Is the Crackpot of Caracas also the Cocaine King of Caracas?
Foreign Minister Enrique Ortez dropped a bombshell last week when he said Zelaya, the president who was thrown out by a constitutional process June 28 after defying the law, had a little side business with the Caracas caudillo allowing cocaine to roll into Honduras from Venezuela before heading to the U.S.
"Every night, three or four Venezuelan-registered planes land without the permission of appropriate authorities and bring thousands of pounds . . . and packages of money that are the fruit of drug trafficking," Ortez told CNN En Espanol. "We have proof of all of this. Neighboring governments have it. The DEA has it."
If Ortiz is right, the U.S. effort to restore Zelaya to power would be suicidal for U.S. efforts to destroy drug organizations south of our border.
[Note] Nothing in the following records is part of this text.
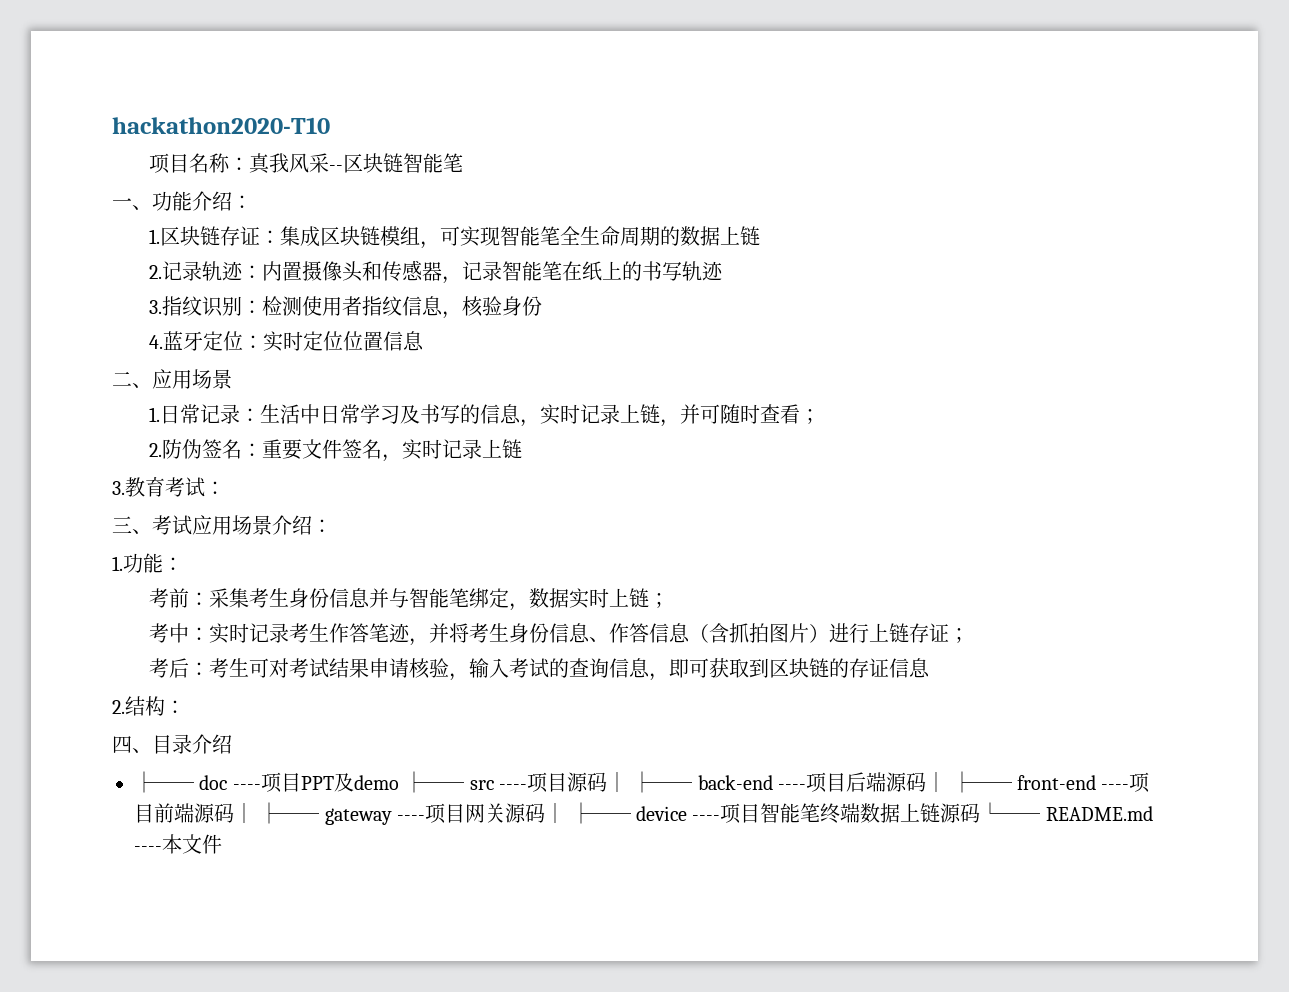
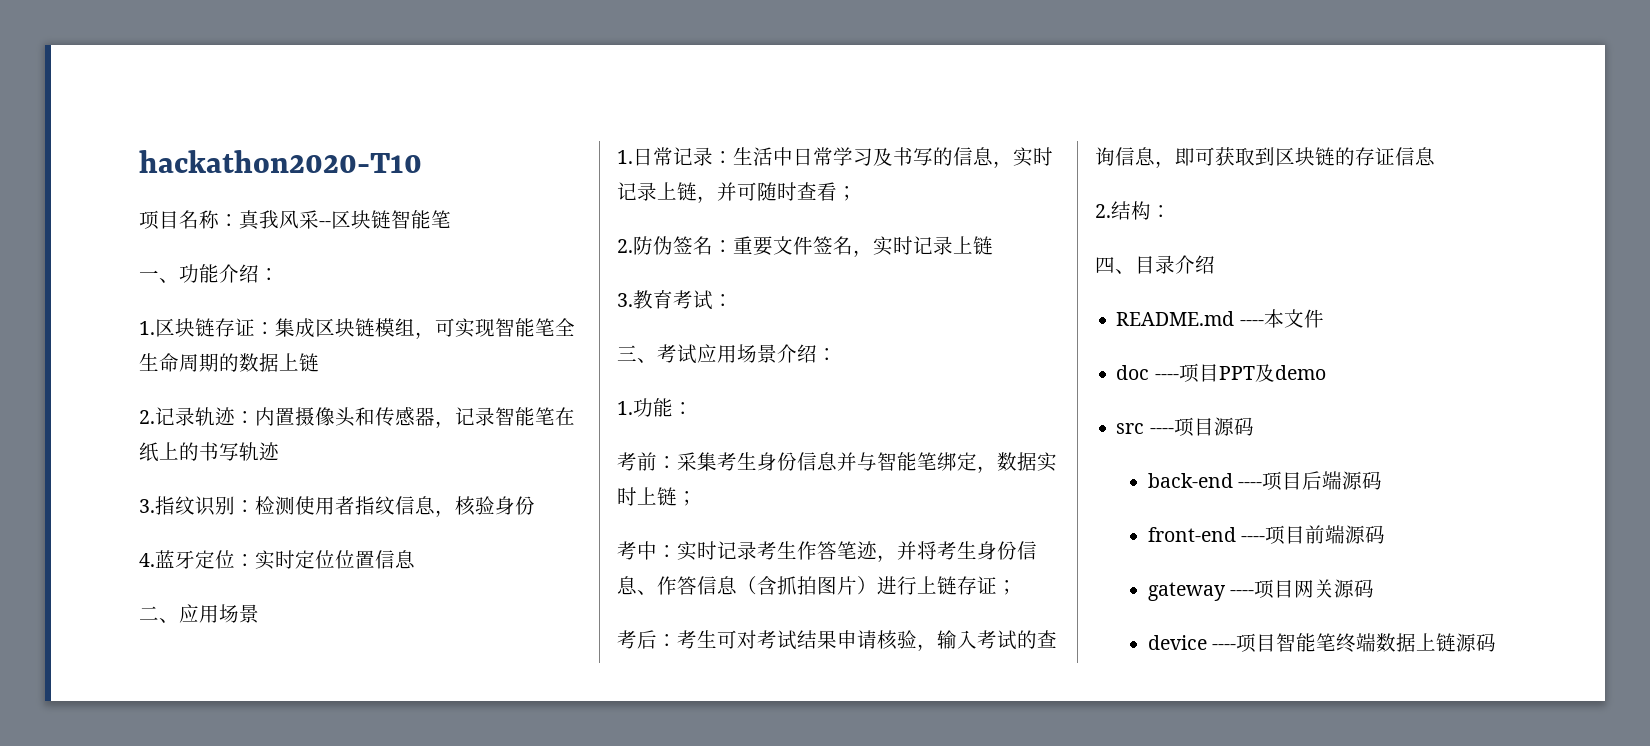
[134,771,194,793] ├── -> [1116,309,1324,328] README.md ----本文件 //
[404,771,465,793] ├── -> (1326, 372) //
[607,771,693,793] │ ├── -> (1254, 426) //
[926,771,1012,793] │ ├── -> (1383, 480) //
[234,802,320,824] │ ├── -> (1386, 534) //
[545,802,631,824] │ ├── -> (1375, 588) //
[980,802,1153,821] [134,834,222,854] └── README.md ----本文件 -> (1497, 642) none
It would undercut Mexico's and Colombia's savage drug wars and give drug lords such as the Sinaloa cartel's Shorty Guzman, who has bases in Honduras, reason to strengthen operations.
It also means the U.S. must start asking questions about Chavez's role in the drug trade now that U.S.-Venezuelan diplomatic ties are being restored. Right now, it's such a hot potato that nobody in either the State Department or the Drug Enforcement Administration wants to comment on it.